• _TASK DESCRIPTION_:
Exactly the lines below from the one with "[100,62,179,74] <your_branch> ->" up to and including the one with "[396,174,432,190] hight ->" make up the answer, with nothing else added.
--------
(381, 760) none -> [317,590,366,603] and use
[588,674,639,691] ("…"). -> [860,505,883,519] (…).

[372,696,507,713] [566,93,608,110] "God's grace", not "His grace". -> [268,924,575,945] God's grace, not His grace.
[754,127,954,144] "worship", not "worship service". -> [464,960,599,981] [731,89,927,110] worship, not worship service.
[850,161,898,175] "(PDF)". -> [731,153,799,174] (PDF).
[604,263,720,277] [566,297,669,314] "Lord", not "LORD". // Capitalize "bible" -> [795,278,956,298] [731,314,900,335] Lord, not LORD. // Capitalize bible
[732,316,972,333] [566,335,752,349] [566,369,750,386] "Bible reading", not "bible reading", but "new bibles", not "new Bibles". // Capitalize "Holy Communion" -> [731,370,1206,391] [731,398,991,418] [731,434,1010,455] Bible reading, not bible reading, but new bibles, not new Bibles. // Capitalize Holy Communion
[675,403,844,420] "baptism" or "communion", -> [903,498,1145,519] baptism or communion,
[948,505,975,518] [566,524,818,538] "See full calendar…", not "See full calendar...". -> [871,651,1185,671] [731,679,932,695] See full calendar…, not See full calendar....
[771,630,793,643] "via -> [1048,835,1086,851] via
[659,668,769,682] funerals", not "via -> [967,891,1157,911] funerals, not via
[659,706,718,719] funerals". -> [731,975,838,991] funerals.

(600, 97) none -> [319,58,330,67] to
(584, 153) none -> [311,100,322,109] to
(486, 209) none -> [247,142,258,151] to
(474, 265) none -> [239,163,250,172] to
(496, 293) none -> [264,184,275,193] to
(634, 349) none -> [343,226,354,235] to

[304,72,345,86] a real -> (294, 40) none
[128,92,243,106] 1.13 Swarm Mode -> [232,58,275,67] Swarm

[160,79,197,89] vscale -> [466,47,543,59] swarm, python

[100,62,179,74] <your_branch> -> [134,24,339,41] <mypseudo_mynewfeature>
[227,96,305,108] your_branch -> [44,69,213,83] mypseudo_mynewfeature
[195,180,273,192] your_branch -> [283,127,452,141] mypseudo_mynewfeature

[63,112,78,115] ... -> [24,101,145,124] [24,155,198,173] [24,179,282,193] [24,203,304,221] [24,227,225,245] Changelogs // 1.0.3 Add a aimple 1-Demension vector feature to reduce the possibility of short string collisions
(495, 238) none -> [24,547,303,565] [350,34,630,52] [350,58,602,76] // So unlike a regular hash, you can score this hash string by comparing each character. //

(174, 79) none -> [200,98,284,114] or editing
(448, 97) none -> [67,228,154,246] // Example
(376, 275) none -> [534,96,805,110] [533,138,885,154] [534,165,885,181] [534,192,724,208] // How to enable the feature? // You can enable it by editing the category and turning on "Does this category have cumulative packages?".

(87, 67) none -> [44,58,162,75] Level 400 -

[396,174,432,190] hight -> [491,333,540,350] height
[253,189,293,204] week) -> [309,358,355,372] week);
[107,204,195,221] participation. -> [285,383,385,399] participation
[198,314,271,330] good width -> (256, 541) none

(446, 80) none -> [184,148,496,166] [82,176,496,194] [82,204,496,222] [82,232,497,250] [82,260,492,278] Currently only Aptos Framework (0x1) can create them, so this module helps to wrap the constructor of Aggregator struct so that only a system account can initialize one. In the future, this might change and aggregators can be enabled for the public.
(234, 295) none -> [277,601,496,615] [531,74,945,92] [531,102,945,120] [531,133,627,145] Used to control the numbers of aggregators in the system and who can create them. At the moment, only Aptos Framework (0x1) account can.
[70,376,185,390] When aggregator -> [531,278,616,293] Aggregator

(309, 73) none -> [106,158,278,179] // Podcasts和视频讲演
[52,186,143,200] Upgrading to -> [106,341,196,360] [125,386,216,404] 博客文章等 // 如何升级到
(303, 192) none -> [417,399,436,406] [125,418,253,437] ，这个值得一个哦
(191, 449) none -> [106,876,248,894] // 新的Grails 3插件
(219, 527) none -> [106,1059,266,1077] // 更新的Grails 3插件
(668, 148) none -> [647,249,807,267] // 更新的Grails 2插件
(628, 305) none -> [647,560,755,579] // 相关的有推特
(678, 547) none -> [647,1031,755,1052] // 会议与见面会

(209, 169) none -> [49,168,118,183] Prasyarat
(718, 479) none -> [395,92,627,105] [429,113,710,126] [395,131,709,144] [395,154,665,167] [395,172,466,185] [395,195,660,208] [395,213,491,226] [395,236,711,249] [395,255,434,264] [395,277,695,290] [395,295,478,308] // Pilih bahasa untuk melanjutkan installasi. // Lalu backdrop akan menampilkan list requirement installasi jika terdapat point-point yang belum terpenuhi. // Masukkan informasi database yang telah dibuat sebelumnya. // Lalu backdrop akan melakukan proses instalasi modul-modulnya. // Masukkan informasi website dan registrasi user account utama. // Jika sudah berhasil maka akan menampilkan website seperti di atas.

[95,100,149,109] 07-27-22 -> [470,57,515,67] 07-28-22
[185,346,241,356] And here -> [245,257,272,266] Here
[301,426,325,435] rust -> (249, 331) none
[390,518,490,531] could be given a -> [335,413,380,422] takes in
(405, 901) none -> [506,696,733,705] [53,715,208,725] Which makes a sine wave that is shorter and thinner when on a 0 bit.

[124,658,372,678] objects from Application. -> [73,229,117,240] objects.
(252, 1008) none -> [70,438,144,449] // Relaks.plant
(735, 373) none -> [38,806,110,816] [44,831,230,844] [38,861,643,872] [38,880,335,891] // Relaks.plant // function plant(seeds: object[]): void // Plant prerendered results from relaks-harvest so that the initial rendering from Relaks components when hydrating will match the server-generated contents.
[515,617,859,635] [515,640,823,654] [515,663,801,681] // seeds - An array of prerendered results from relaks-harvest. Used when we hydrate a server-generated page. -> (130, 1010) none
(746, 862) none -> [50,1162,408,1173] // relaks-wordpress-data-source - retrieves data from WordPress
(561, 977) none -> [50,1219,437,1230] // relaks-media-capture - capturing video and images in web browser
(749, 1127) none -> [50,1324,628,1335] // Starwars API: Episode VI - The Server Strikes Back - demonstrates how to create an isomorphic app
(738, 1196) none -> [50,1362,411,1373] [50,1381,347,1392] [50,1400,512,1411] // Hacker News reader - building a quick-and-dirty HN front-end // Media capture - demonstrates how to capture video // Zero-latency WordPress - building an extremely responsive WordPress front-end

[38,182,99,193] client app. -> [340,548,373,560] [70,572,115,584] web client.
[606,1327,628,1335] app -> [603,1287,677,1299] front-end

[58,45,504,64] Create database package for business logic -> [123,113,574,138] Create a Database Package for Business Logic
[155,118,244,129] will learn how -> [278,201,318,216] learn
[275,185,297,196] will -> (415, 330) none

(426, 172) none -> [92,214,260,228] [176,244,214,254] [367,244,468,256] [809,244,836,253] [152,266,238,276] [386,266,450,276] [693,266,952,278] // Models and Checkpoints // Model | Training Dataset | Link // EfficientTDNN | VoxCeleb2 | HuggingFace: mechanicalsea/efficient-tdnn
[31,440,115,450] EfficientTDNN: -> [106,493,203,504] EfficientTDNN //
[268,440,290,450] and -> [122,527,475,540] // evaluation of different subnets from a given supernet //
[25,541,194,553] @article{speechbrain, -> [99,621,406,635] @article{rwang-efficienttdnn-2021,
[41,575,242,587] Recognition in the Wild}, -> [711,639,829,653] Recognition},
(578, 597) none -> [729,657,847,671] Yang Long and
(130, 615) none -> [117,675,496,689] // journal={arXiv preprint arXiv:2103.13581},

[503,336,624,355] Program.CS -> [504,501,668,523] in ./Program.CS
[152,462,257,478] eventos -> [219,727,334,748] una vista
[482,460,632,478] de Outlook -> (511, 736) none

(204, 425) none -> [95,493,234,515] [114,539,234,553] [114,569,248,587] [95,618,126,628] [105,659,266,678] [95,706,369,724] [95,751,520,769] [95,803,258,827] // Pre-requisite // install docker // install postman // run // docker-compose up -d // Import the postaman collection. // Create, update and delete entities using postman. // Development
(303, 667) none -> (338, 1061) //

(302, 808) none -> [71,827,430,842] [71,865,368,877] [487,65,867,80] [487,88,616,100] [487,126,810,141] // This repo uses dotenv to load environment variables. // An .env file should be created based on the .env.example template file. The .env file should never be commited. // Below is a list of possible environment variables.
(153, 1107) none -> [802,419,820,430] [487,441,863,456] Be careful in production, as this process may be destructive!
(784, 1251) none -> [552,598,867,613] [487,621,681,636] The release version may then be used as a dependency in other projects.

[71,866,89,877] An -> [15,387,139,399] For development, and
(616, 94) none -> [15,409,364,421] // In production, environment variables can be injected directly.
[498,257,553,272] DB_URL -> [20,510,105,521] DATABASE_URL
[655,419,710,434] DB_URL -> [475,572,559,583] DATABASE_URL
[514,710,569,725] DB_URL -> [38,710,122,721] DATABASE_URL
--------
• _RESULT OF THIS EXERCISE_:
[100,62,179,74] <your_branch> -> [134,24,339,41] <mypseudo_mynewfeature>
[227,96,305,108] your_branch -> [44,69,213,83] mypseudo_mynewfeature
[195,180,273,192] your_branch -> [283,127,452,141] mypseudo_mynewfeature

[63,112,78,115] ... -> [24,101,145,124] [24,155,198,173] [24,179,282,193] [24,203,304,221] [24,227,225,245] Changelogs // 1.0.3 Add a aimple 1-Demension vector feature to reduce the possibility of short string collisions
(495, 238) none -> [24,547,303,565] [350,34,630,52] [350,58,602,76] // So unlike a regular hash, you can score this hash string by comparing each character. //

(174, 79) none -> [200,98,284,114] or editing
(448, 97) none -> [67,228,154,246] // Example
(376, 275) none -> [534,96,805,110] [533,138,885,154] [534,165,885,181] [534,192,724,208] // How to enable the feature? // You can enable it by editing the category and turning on "Does this category have cumulative packages?".

(87, 67) none -> [44,58,162,75] Level 400 -

[396,174,432,190] hight -> [491,333,540,350] height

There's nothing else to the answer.